Final answer:
The correlation coefficient measures the strength and direction of the linear relationship between two variables such as training and productivity. To have a coefficient of determination of at least 0.50, a correlation coefficient of approximately ±0.71 or more is needed. The significance of a correlation depends on the context and the size of the sample.
Step-by-step explanation:
The correlation between training and productivity refers to the strength and direction of a linear relationship between these two variables. It is measured by the correlation coefficient, typically represented by the symbol r. A strong positive correlation would suggest that as training increases, productivity also tends to increase, whereas a strong negative correlation would suggest that as training increases, productivity decreases.

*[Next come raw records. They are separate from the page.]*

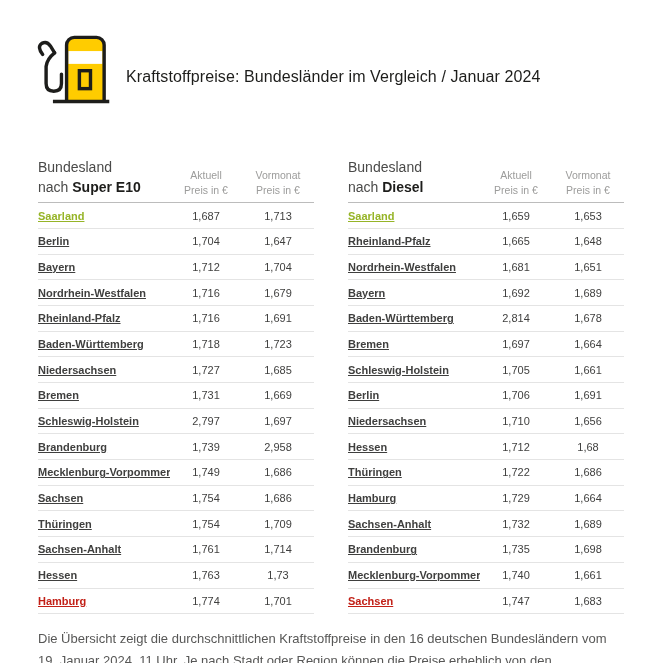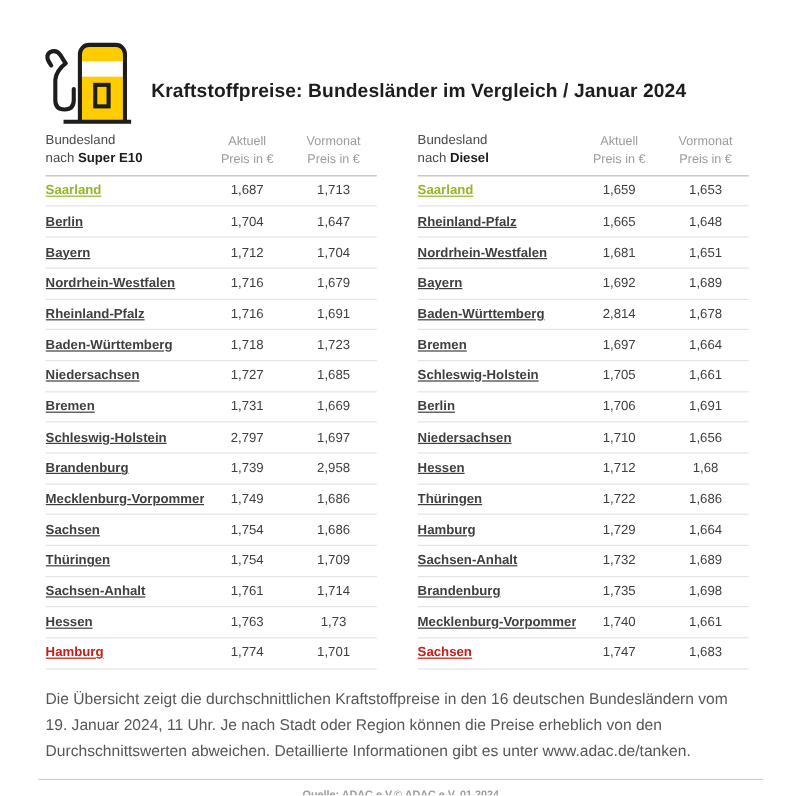--- a/index.html
+++ b/index.html
@@ -13,7 +13,7 @@
   
   .header { display:flex; align-items:flex-end; padding:36px 30px 0 30px; height:104px; }
   .pump-icon { width:80px; height:70px; flex:0 0 auto; }
-  .title { font-size:16px; font-weight:bold; color:#1d1d1b; margin:0 0 18px 16px; letter-spacing:.1px; }
+  .title { font-size:16px; font-weight:normal; color:#1d1d1b; margin:0 0 18px 16px; letter-spacing:.1px; }
   
   .tables { display:flex; gap:34px; padding:6px 44px 0 38px; }
   .table { flex:1 1 0; min-width:0; }

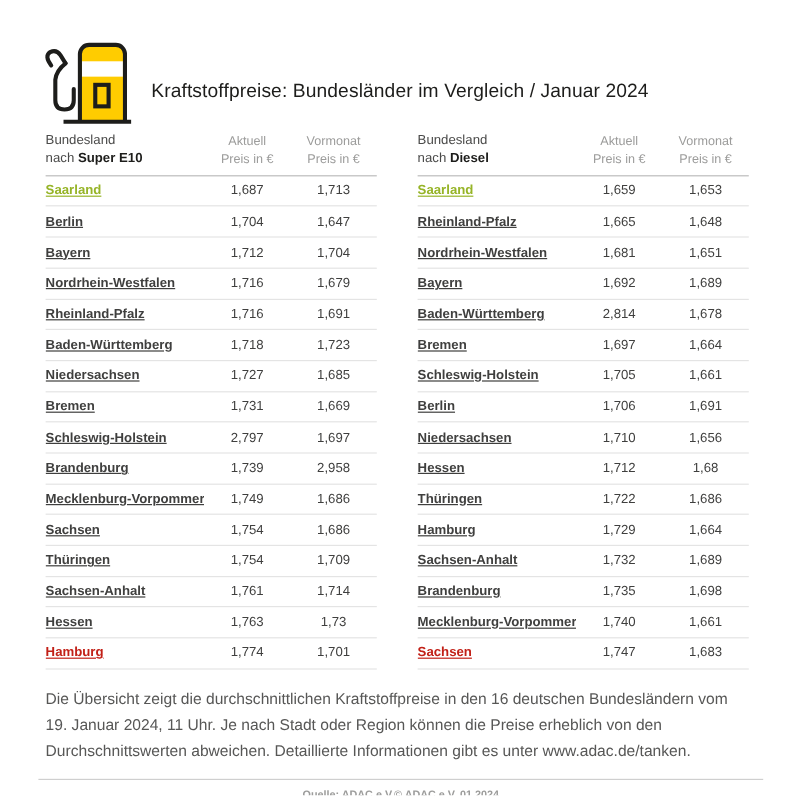--- a/index.html
+++ b/index.html
@@ -18,7 +18,7 @@
   .tables { display:flex; gap:34px; padding:6px 44px 0 38px; }
   .table { flex:1 1 0; min-width:0; }
   .thead { display:flex; align-items:flex-end; padding-bottom:5px; border-bottom:1px solid #bcbcbc; }
-  .th-state { flex:1; font-size:11px; line-height:1.4; color:#4a4a49; }
+  .th-state { flex:1; font-size:14px; line-height:1.4; color:#4a4a49;margin-top:48px; }
   .th-state b { color:#1d1d1b; }
   .th-col { width:72px; text-align:center; font-size:10.5px; line-height:1.4; color:#9c9c9b; }
   .rows { display:block; }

For instance, a correlation coefficient of 0.5 (option b) indicates a moderate positive correlation. To answer the specific question about the necessary correlation to have a coefficient of determination of at least 0.50, we would need a correlation of approximately ±0.71 or more, since the coefficient of determination is the square of the correlation coefficient (r² = 0.50 implies r ≈ ±0.71).
The coefficient of determination helps to understand what percent of the variation in the dependent variable can be explained by the independent variable. When it comes to interpreting the significance of a correlation, the context and size of the sample must be considered. For a sample of 25 cases and a correlation of 0.45, one would conduct a t-test to determine if this correlation is statistically significant at a specified significance level, such as α = 0.05.
When organizing data to answer these types of questions, creating a table can oftentimes be an efficient way to visualize and compute necessary calculations, such as comparing the productivity of various countries.